Brief: Take the lines below between the one holding "margin-left:auto; font-size:9px; color:#666;" and the one holding "display:flex; flex-wrap:wrap; gap:5px;", inclusive, and copy them exactly. Add nothing.

[Front-end code change data]

>>>>

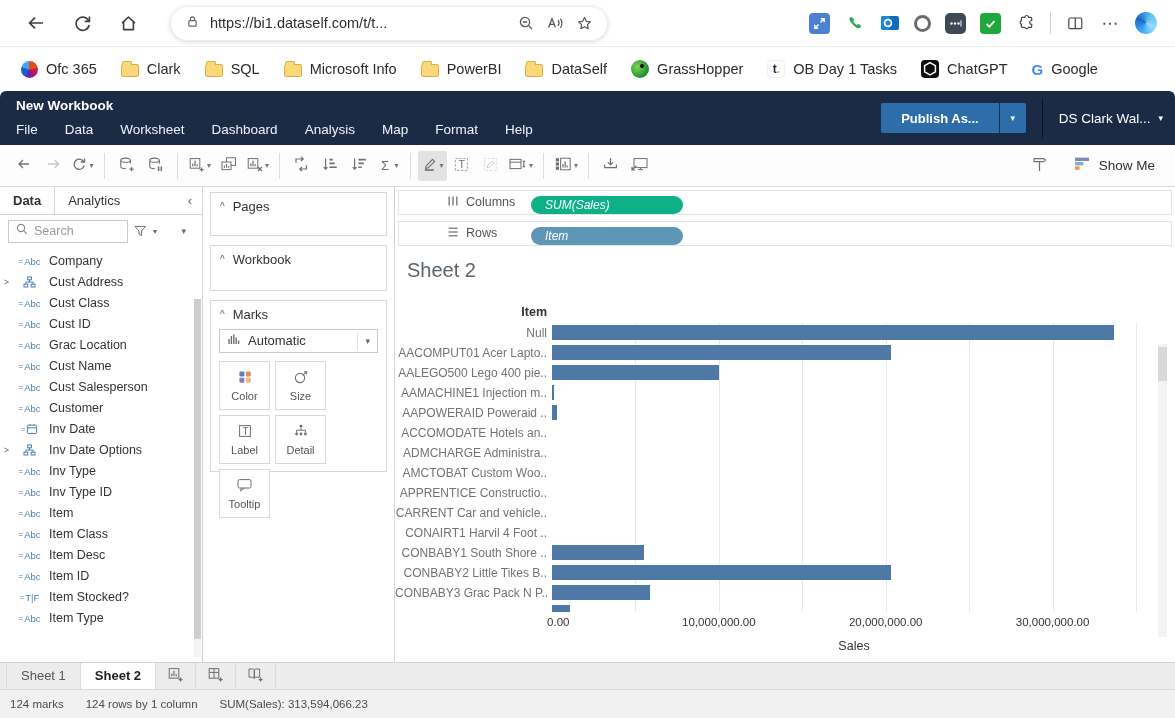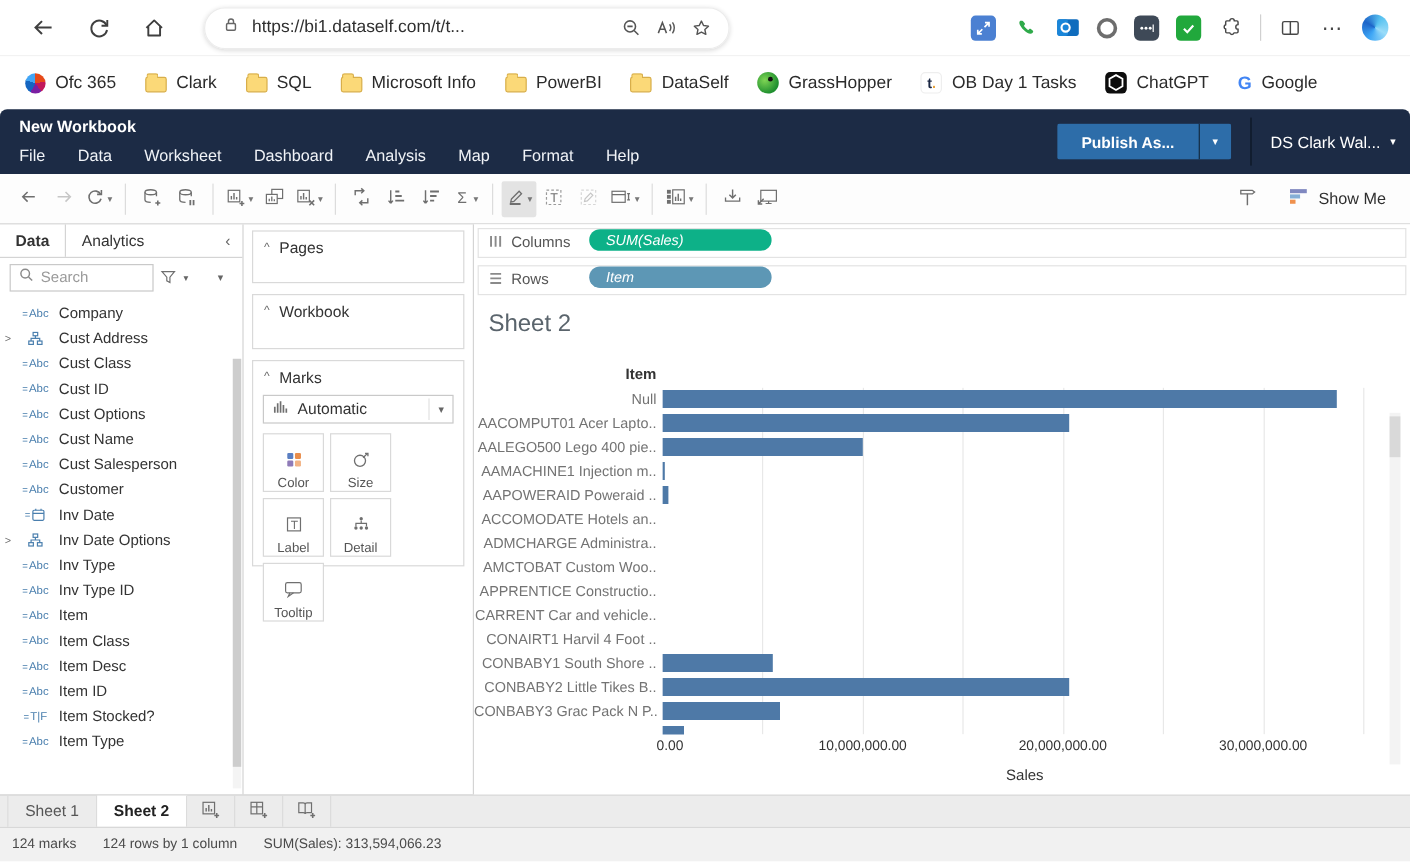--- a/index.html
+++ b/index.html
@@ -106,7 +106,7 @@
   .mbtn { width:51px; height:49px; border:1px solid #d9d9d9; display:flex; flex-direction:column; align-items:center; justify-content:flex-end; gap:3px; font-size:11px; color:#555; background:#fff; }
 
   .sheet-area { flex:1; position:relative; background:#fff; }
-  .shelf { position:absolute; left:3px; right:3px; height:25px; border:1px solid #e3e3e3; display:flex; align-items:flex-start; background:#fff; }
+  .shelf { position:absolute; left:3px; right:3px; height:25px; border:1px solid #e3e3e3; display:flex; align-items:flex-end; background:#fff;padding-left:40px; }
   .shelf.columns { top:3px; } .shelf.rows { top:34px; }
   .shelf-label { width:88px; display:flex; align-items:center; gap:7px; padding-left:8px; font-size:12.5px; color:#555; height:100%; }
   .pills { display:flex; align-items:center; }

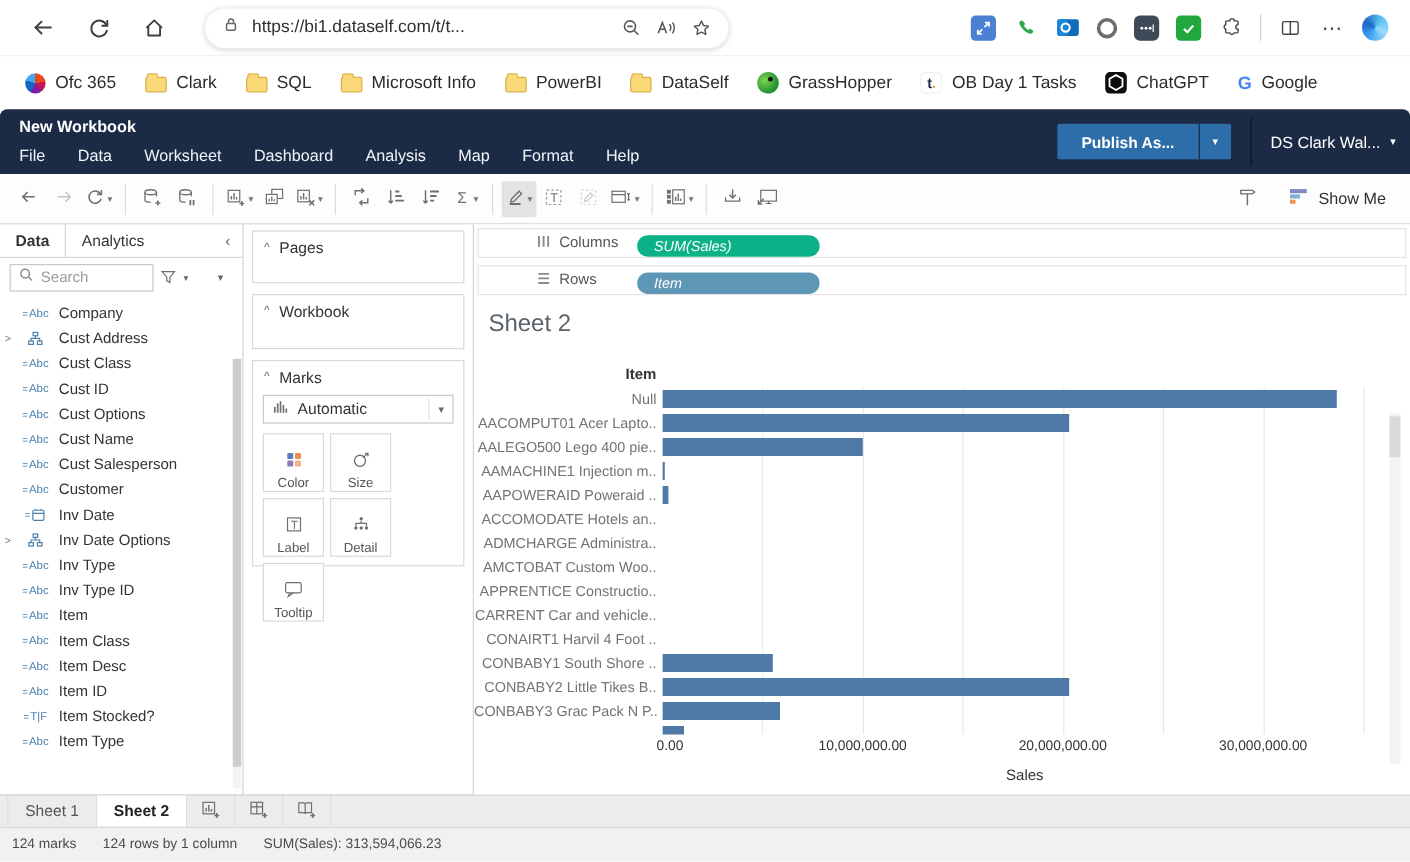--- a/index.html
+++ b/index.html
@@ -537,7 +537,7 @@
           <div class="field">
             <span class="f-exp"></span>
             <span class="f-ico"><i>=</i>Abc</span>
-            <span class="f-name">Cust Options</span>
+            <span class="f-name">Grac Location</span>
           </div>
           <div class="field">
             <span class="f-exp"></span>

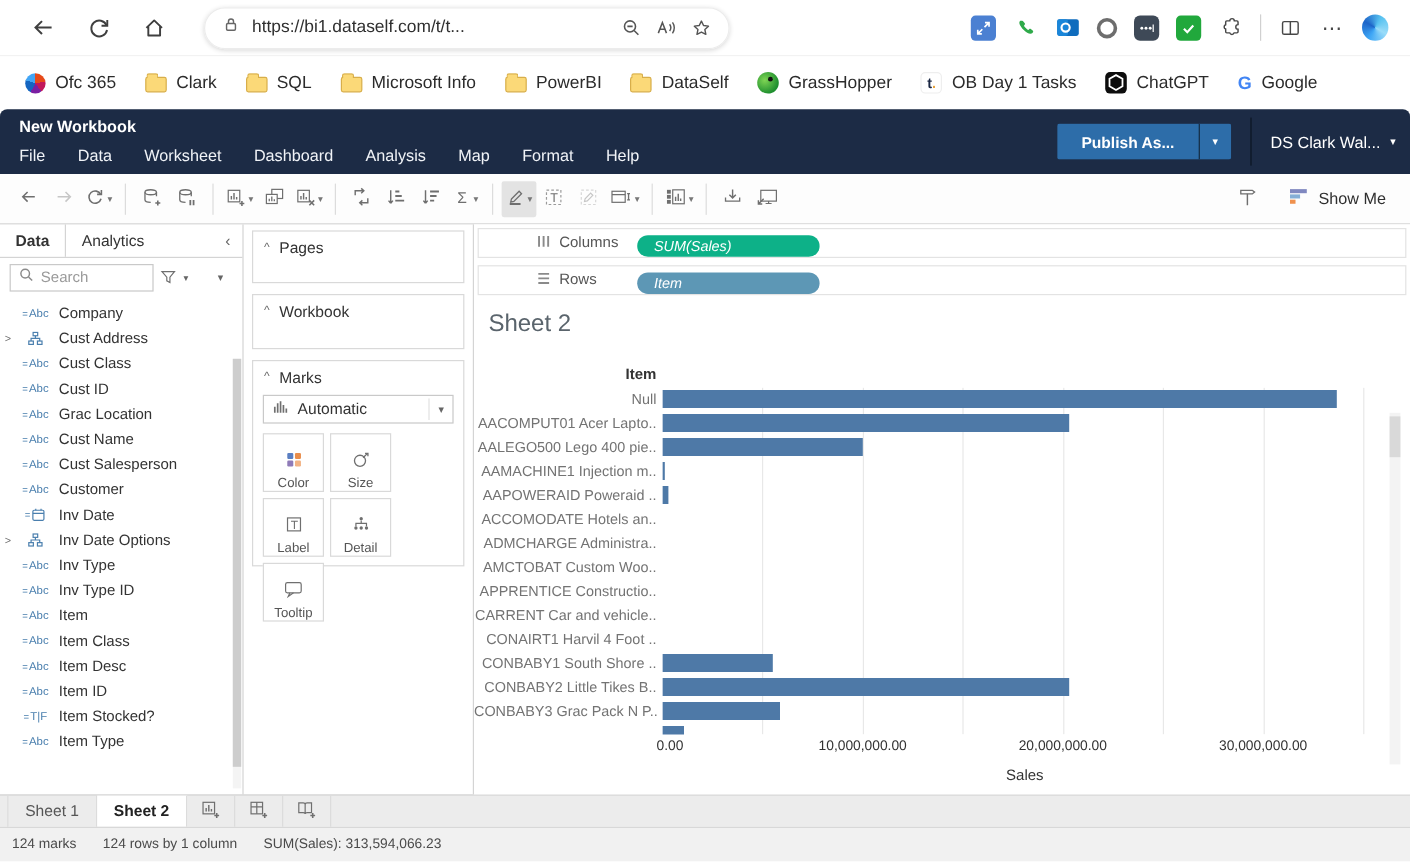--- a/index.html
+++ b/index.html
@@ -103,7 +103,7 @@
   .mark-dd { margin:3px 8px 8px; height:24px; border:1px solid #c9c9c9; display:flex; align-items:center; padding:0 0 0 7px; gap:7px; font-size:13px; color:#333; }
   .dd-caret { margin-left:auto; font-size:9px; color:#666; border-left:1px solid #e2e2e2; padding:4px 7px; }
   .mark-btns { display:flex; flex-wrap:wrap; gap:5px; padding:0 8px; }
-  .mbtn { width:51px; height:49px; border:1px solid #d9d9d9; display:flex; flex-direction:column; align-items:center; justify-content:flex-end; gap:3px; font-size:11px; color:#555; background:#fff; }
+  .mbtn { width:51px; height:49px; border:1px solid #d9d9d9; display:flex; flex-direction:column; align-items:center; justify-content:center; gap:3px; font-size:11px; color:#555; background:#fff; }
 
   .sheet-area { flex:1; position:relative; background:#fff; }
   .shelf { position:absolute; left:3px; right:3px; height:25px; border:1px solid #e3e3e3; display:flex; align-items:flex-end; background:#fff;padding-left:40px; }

<<<<

Solution for this problem:
   .dd-caret { margin-left:auto; font-size:9px; color:#666; border-left:1px solid #e2e2e2; padding:4px 7px; }
   .mark-btns { display:flex; flex-wrap:wrap; gap:5px; padding:0 8px; }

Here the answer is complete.